Doodle Your 3D: From Abstract Freehand Sketches to Precise 3D Shapes [CVPR 2024]

June 12, 2024 · View on GitHub

In this paper, we democratise 3D content creation, enabling precise generation of 3D shapes from abstract sketches while overcoming limitations tied to drawing skills. We introduce a novel part-level modelling and alignment framework that facilitates abstraction modelling and cross-modal correspondence. Leveraging the same part-level decoder, our approach seamlessly extends to sketch modelling by establishing correspondence between CLIPasso edgemaps and projected 3D part regions, eliminating the need for a dataset pairing human sketches and 3D shapes. Additionally, our method introduces a seamless in-position editing process as a byproduct of cross-modal part-aligned modelling. Operating in a low-dimensional implicit space, our approach significantly reduces computational demands and processing time.

Dataset:

We synthesize our own dataset by :

Inverting each shape with SPAGHETTI, which gives us a single latent $\in \mathbb{R}^{m\times d}$ for each shape. Each latent consists of $m$ features that correspond to $m$ parts that the shape has been divided into.
We align these latents so that they have shape-parts similarly indexed - as samples_final.npy.
Next, we create sketches of 3D shapes by rendering them with pre-defined cameras and processing them with CLIPasso.
We segment 3D meshes with our part-disentangled latent representation, and render these segments with same camera positions. This gives us a segment map overlay over each sketch.

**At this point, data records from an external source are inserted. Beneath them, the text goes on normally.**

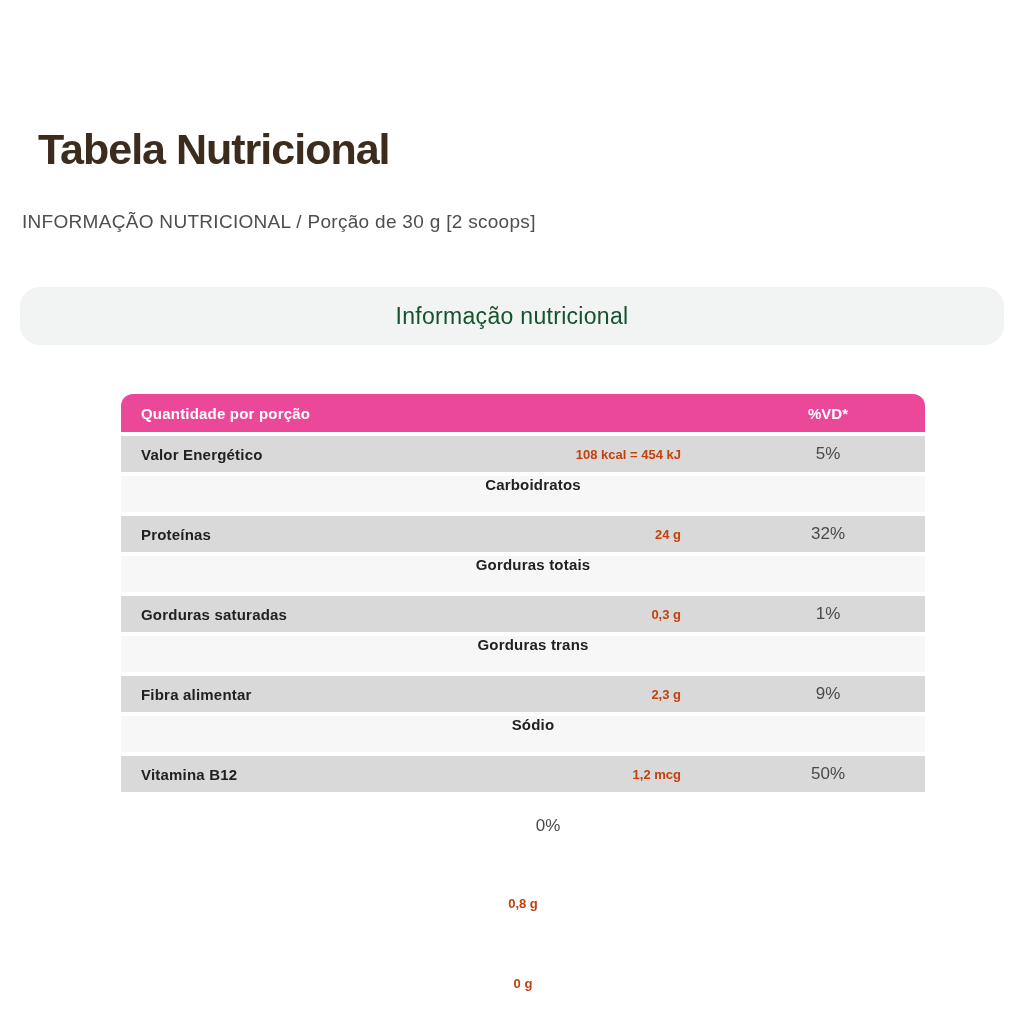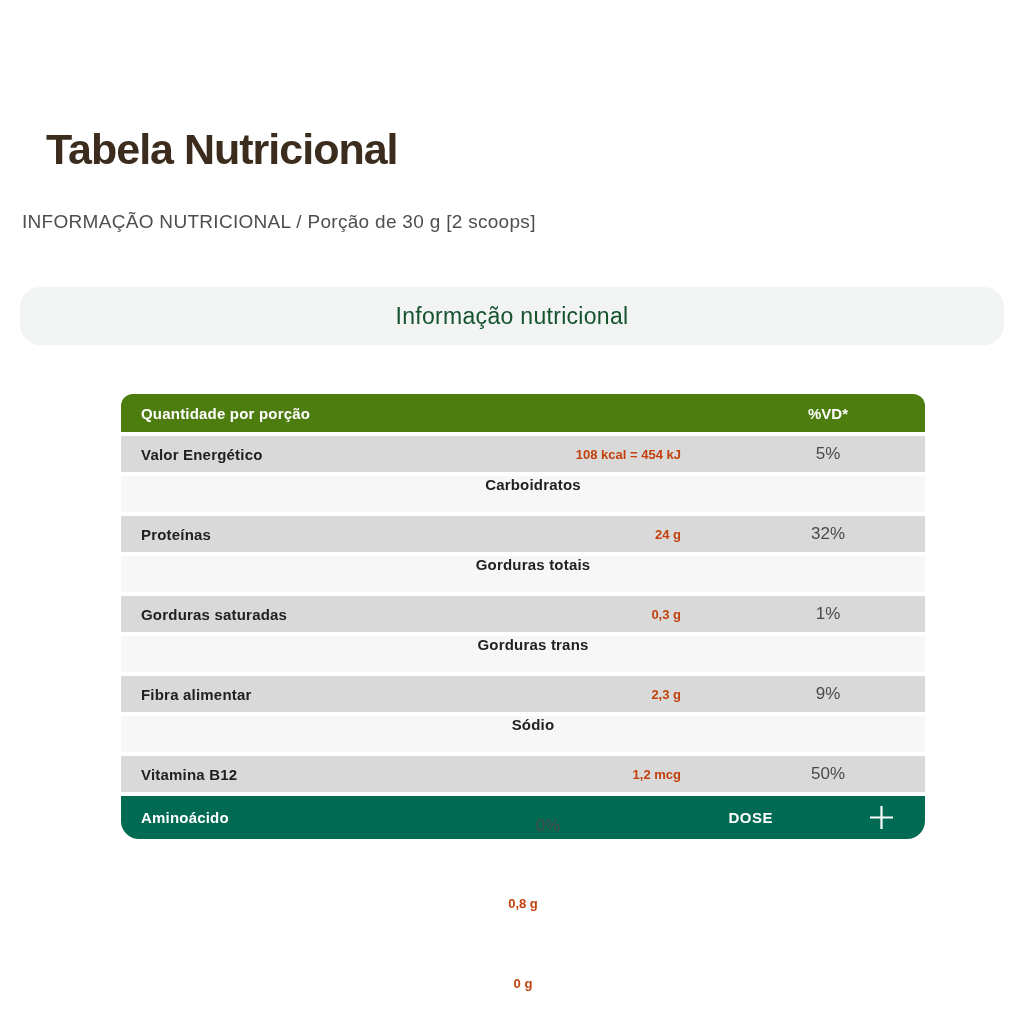--- a/index.html
+++ b/index.html
@@ -14,7 +14,7 @@
   
   .title-block {
     position: absolute;
-    left: 25px; top: 116px;
+    left: 17px; top: 116px;
     display: flex;
     align-items: flex-start;
     height: 66px;

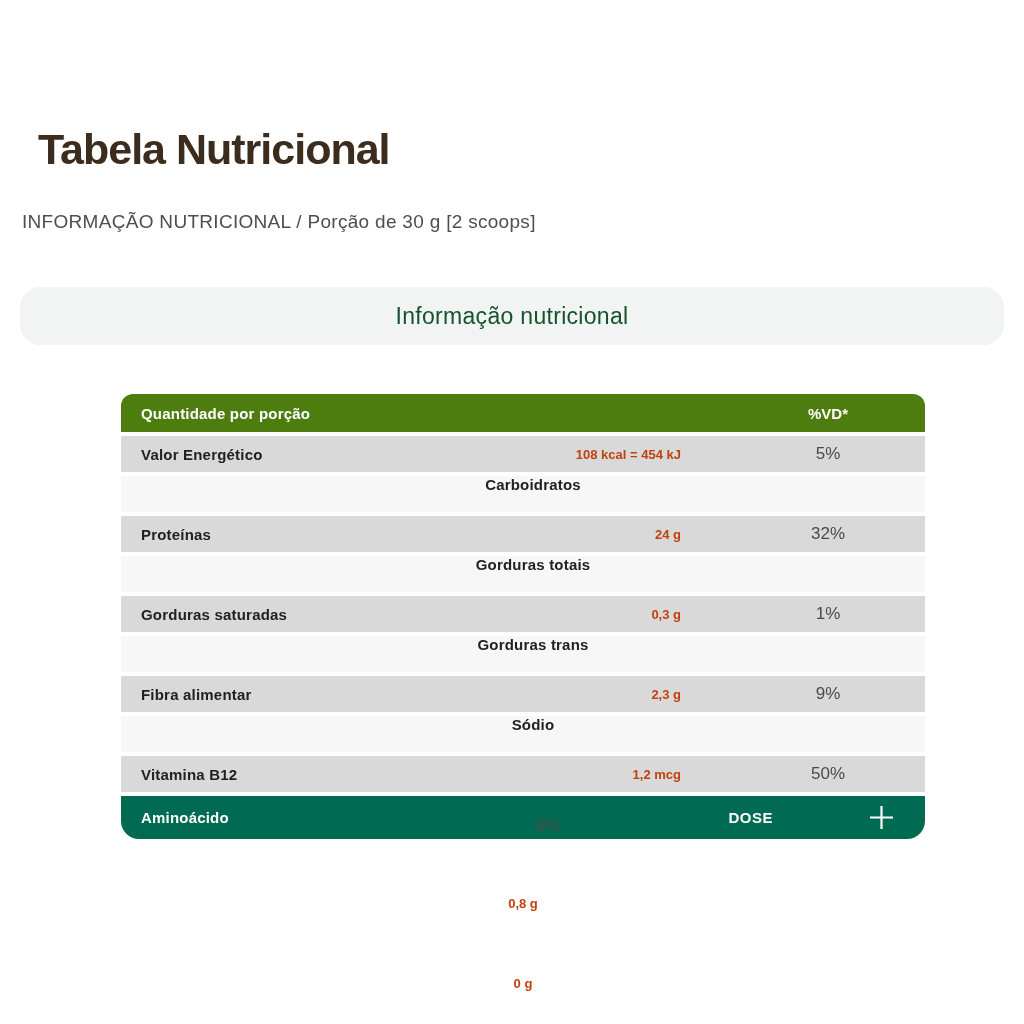--- a/index.html
+++ b/index.html
@@ -71,7 +71,7 @@
   }
   .thead {
     height: 38px;
-    background: #4d7c0f;
+    background: #ec4899;
     border-radius: 12px 12px 0 0;
     display: flex;
     align-items: center;

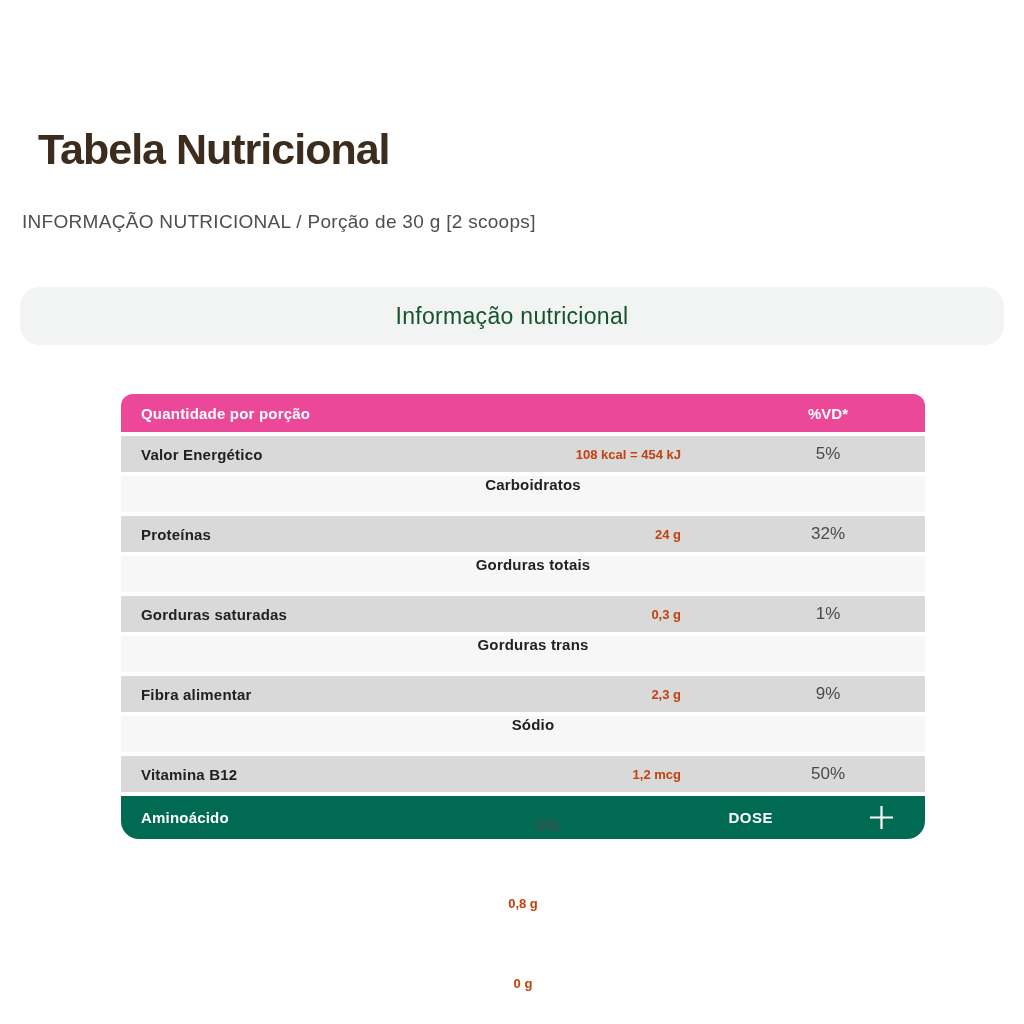--- a/index.html
+++ b/index.html
@@ -215,15 +215,6 @@
     <span class="c3">50%</span>
   </div>
 
-  <div class="tfoot">
-    <span class="f-label">Aminoácido</span>
-    <span class="f-dose">DOSE</span>
-    <span class="f-plus">
-      <svg width="27" height="27" viewBox="0 0 27 27">
-        <path d="M13.5 2 V25 M2 13.5 H25" stroke="#ffffff" stroke-width="2.2" fill="none"></path>
-      </svg>
-    </span>
-  </div>
 
 </div>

Sample data is available in data/sample/

Training

The training is a two stage process: first the sketch segmentation network is trained and next, the diffusion model for conditional shape generation is trained. To train these networks, the dataset has to be created: in the form of sketches of 3D shape projections, and their segment maps.

To train the segmentation network, run:

sh scripts/segment_train.sh

To precompute sketch encodings (for fast diffusion model training), run:

sh scripts/precompute.sh

To train the diffusion model, run:

sh scripts/diffusion_train.sh

To scale training, change the size parameter of the diffusion model. As per my pre-liminary tests, increasing size to 1024 results in a 73M param diffusion model, but the shape quality goes up.